- **Work to be completed**
Copy the records below exactly, leaving out every picture.

- **Extracted records**

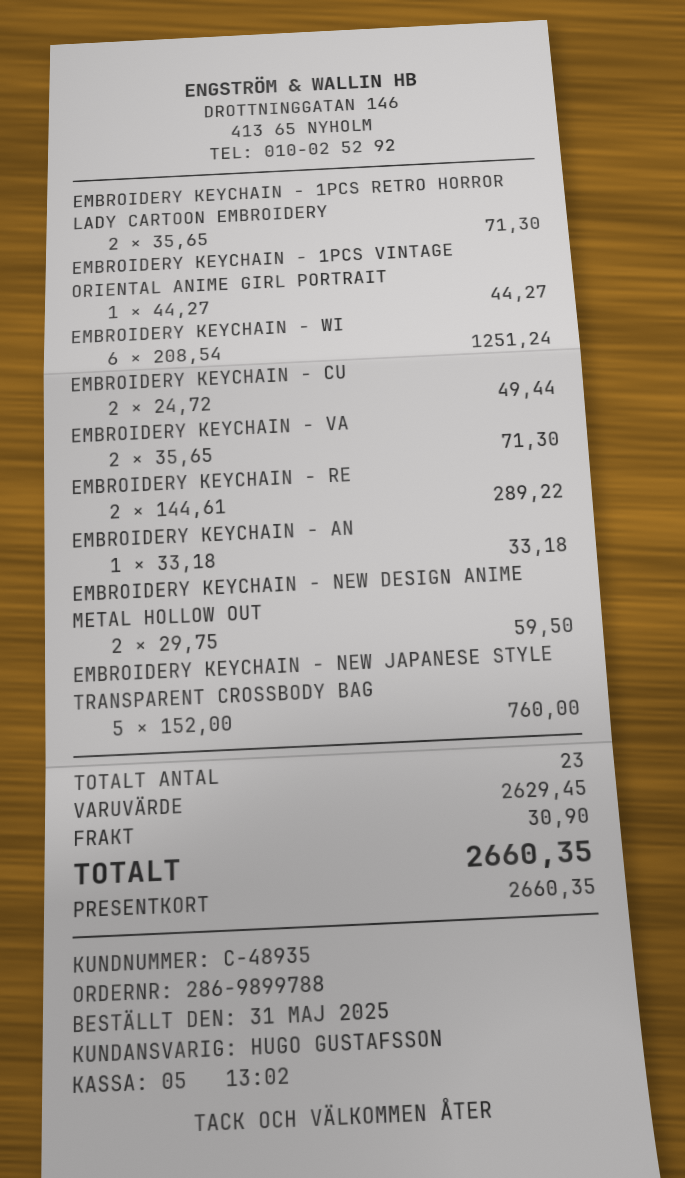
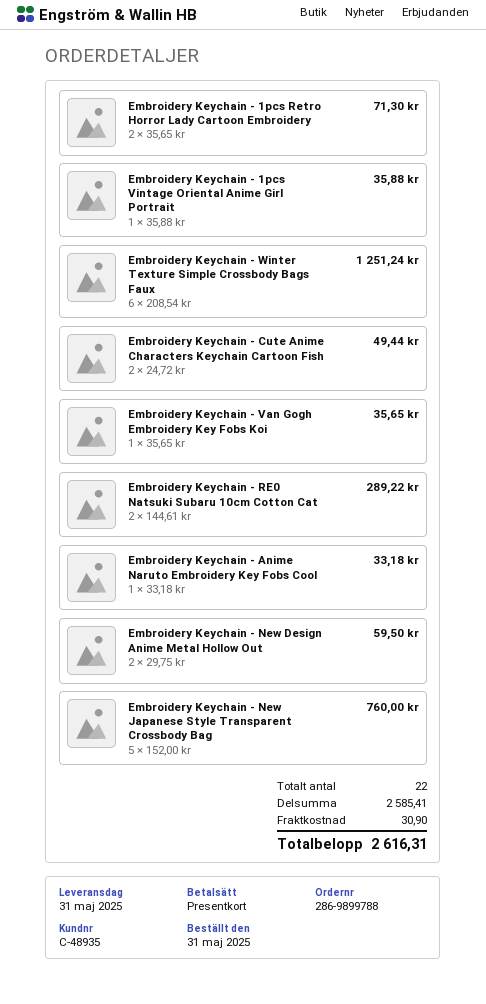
EMBROIDERY KEYCHAIN - 1PCS VINTAGE ORIENTAL ANIME GIRL PORTRAIT: 1 x 44.27 = 44.27 -> 1 x 35.88 = 35.88
EMBROIDERY KEYCHAIN - VA: 2 x 35.65 = 71.30 -> 1 x 35.65 = 35.65
total quantity: 23 -> 22
subtotal: 2629.45 -> 2585.41
total: 2660.35 -> 2616.31

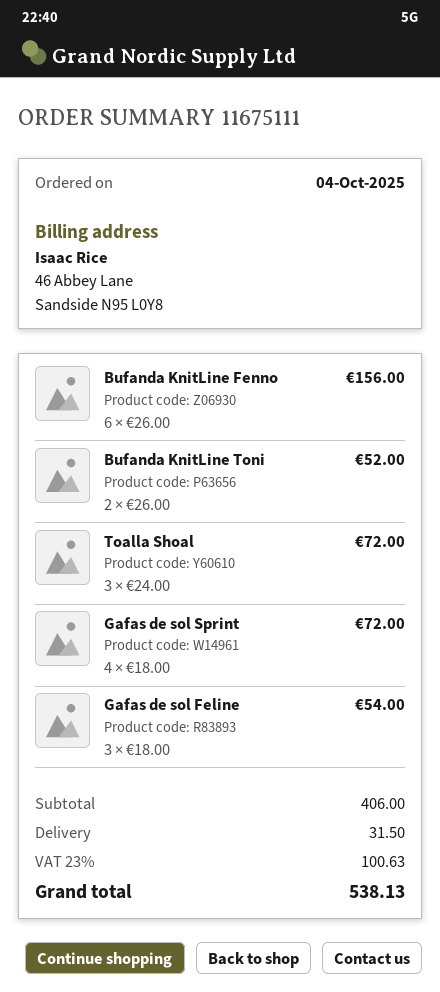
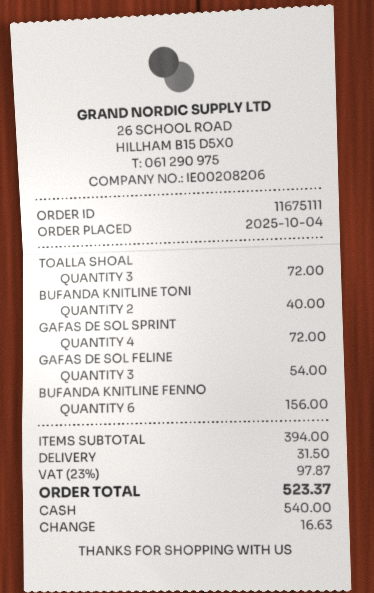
Bufanda KnitLine Toni: 2 for 52.00 -> 2 for 40.00
subtotal: 406.00 -> 394.00
tax: 23% = 100.63 -> 23% = 97.87
total: 538.13 -> 523.37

- **Response to the task**
EMBROIDERY KEYCHAIN - 1PCS VINTAGE ORIENTAL ANIME GIRL PORTRAIT: 1 x 44.27 = 44.27 -> 1 x 35.88 = 35.88
EMBROIDERY KEYCHAIN - VA: 2 x 35.65 = 71.30 -> 1 x 35.65 = 35.65
total quantity: 23 -> 22
subtotal: 2629.45 -> 2585.41
total: 2660.35 -> 2616.31

Bufanda KnitLine Toni: 2 for 52.00 -> 2 for 40.00
subtotal: 406.00 -> 394.00
tax: 23% = 100.63 -> 23% = 97.87
total: 538.13 -> 523.37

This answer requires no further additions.